**About this task**.
Take the material below and restate it word for word, stopping after the line in which "width: 283px ->" occurs.

**Data for processing**.
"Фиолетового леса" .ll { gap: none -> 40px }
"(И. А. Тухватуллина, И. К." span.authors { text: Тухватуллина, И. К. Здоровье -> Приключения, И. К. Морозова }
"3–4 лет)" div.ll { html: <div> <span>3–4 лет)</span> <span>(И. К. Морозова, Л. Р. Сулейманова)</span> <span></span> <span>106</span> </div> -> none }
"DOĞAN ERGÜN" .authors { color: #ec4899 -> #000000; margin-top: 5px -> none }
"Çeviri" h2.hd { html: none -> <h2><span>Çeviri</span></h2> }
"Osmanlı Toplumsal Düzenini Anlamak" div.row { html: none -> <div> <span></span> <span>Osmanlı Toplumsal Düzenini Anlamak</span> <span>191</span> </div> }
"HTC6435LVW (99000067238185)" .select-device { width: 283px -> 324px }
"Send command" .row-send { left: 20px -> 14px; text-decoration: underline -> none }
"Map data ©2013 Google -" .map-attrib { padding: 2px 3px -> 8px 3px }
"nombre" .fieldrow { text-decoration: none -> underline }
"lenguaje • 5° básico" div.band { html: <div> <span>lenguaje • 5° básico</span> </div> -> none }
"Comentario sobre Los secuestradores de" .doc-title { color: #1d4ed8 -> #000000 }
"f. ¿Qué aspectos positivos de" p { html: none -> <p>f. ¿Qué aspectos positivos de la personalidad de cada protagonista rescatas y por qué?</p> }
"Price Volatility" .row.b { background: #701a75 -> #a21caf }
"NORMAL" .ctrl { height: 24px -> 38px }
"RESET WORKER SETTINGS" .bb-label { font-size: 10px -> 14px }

**Exercise response**.
"Фиолетового леса" .ll { gap: none -> 40px }
"(И. А. Тухватуллина, И. К." span.authors { text: Тухватуллина, И. К. Здоровье -> Приключения, И. К. Морозова }
"3–4 лет)" div.ll { html: <div> <span>3–4 лет)</span> <span>(И. К. Морозова, Л. Р. Сулейманова)</span> <span></span> <span>106</span> </div> -> none }
"DOĞAN ERGÜN" .authors { color: #ec4899 -> #000000; margin-top: 5px -> none }
"Çeviri" h2.hd { html: none -> <h2><span>Çeviri</span></h2> }
"Osmanlı Toplumsal Düzenini Anlamak" div.row { html: none -> <div> <span></span> <span>Osmanlı Toplumsal Düzenini Anlamak</span> <span>191</span> </div> }
"HTC6435LVW (99000067238185)" .select-device { width: 283px -> 324px }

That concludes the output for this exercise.